Exclude the pictures and transcribe the rest of the data below exactly.

Version comparison data
▬▬▬▬▬▬▬▬▬▬
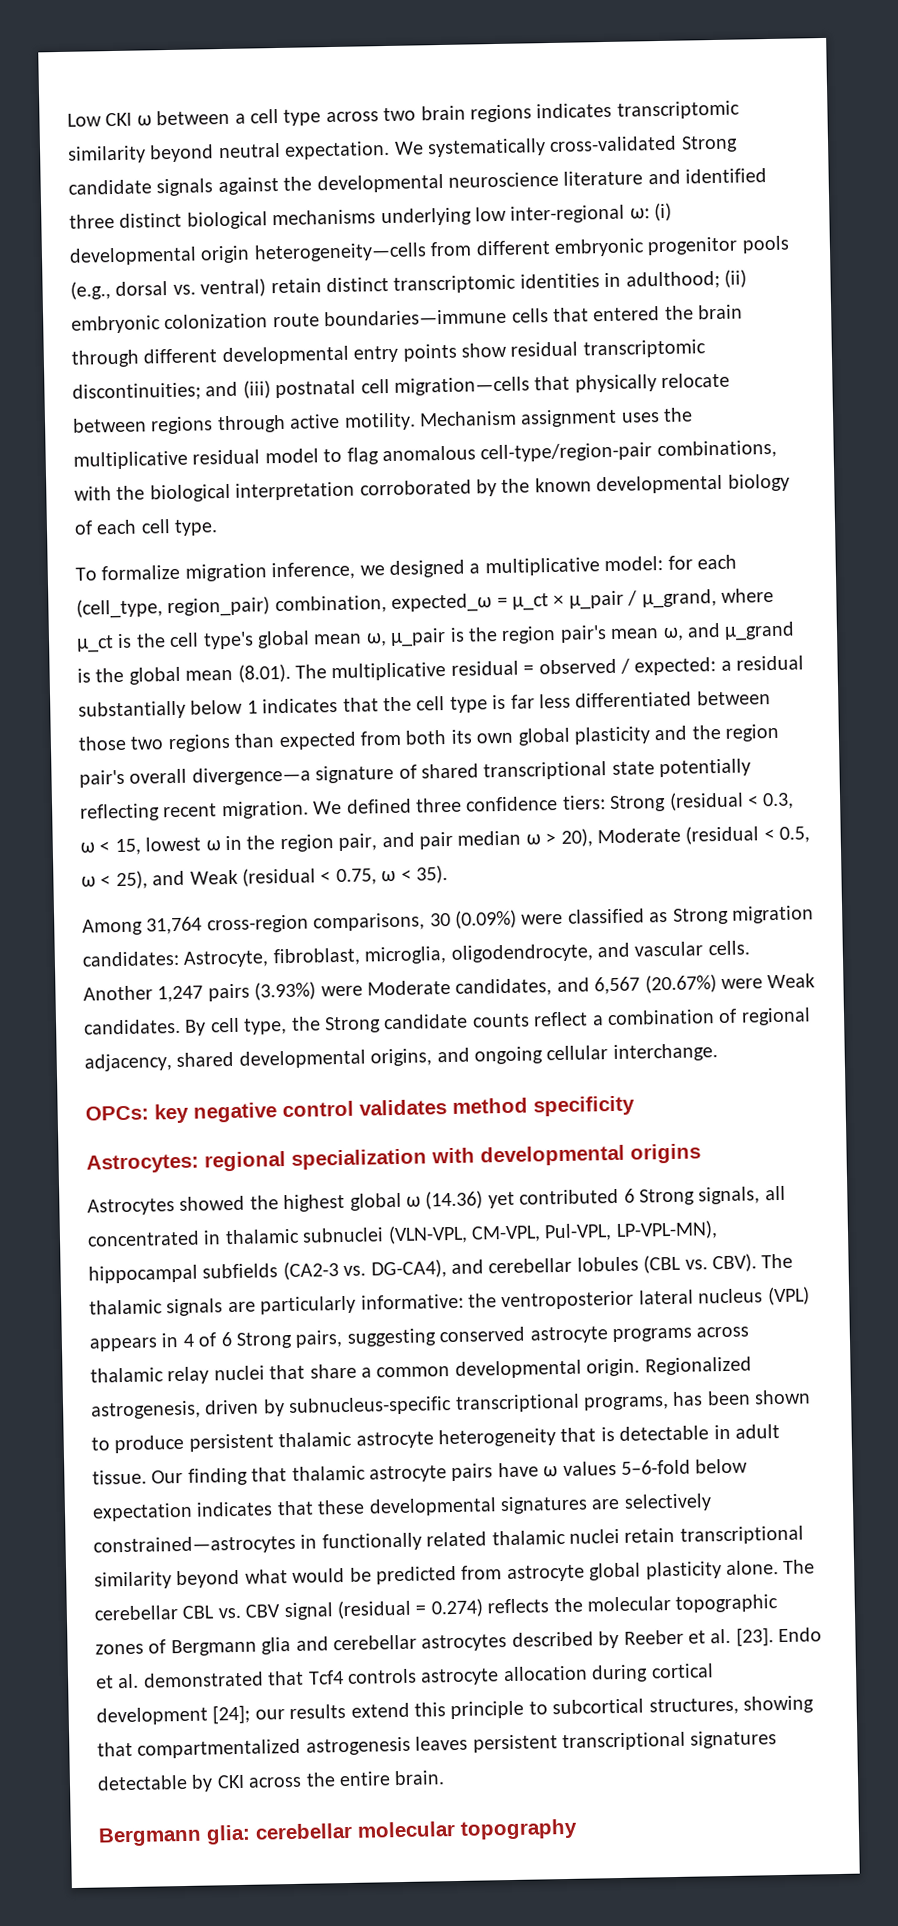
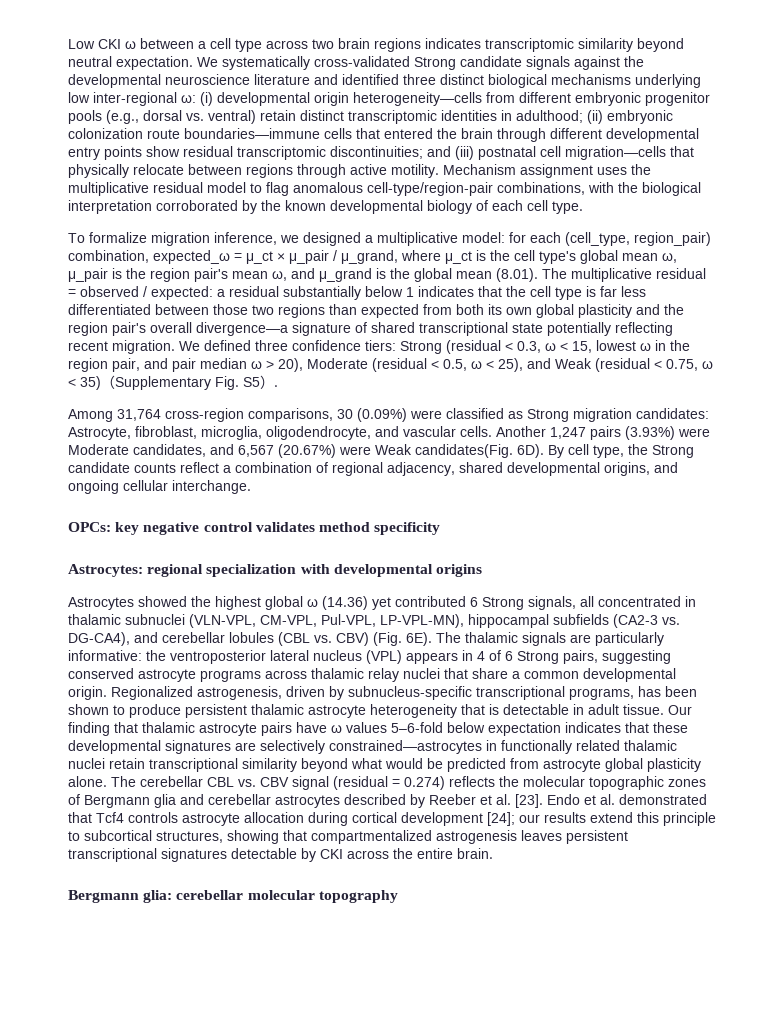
- We defined three confidence tiers: Strong (residual < 0.3, ω < 15, lowest ω in the region pair, and pair median ω > 20), Moderate (residual < 0.5, ω < 25), and Weak (residual < 0.75, ω < 35).
+ We defined three confidence tiers: Strong (residual < 0.3, ω < 15, lowest ω in the region pair, and pair median ω > 20), Moderate (residual < 0.5, ω < 25), and Weak (residual < 0.75, ω < 35)（Supplementary Fig. S5）.
- Another 1,247 pairs (3.93%) were Moderate candidates, and 6,567 (20.67%) were Weak candidates.
+ Another 1,247 pairs (3.93%) were Moderate candidates, and 6,567 (20.67%) were Weak candidates(Fig. 6D).
- Astrocytes showed the highest global ω (14.36) yet contributed 6 Strong signals, all concentrated in thalamic subnuclei (VLN-VPL, CM-VPL, Pul-VPL, LP-VPL-MN), hippocampal subfields (CA2-3 vs. DG-CA4), and cerebellar lobules (CBL vs. CBV).
+ Astrocytes showed the highest global ω (14.36) yet contributed 6 Strong signals, all concentrated in thalamic subnuclei (VLN-VPL, CM-VPL, Pul-VPL, LP-VPL-MN), hippocampal subfields (CA2-3 vs. DG-CA4), and cerebellar lobules (CBL vs. CBV) (Fig. 6E).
▬▬▬▬▬▬▬▬▬▬
= THE ANSWER =
- We defined three confidence tiers: Strong (residual < 0.3, ω < 15, lowest ω in the region pair, and pair median ω > 20), Moderate (residual < 0.5, ω < 25), and Weak (residual < 0.75, ω < 35).
+ We defined three confidence tiers: Strong (residual < 0.3, ω < 15, lowest ω in the region pair, and pair median ω > 20), Moderate (residual < 0.5, ω < 25), and Weak (residual < 0.75, ω < 35)（Supplementary Fig. S5）.
- Another 1,247 pairs (3.93%) were Moderate candidates, and 6,567 (20.67%) were Weak candidates.
+ Another 1,247 pairs (3.93%) were Moderate candidates, and 6,567 (20.67%) were Weak candidates(Fig. 6D).
- Astrocytes showed the highest global ω (14.36) yet contributed 6 Strong signals, all concentrated in thalamic subnuclei (VLN-VPL, CM-VPL, Pul-VPL, LP-VPL-MN), hippocampal subfields (CA2-3 vs. DG-CA4), and cerebellar lobules (CBL vs. CBV).
+ Astrocytes showed the highest global ω (14.36) yet contributed 6 Strong signals, all concentrated in thalamic subnuclei (VLN-VPL, CM-VPL, Pul-VPL, LP-VPL-MN), hippocampal subfields (CA2-3 vs. DG-CA4), and cerebellar lobules (CBL vs. CBV) (Fig. 6E).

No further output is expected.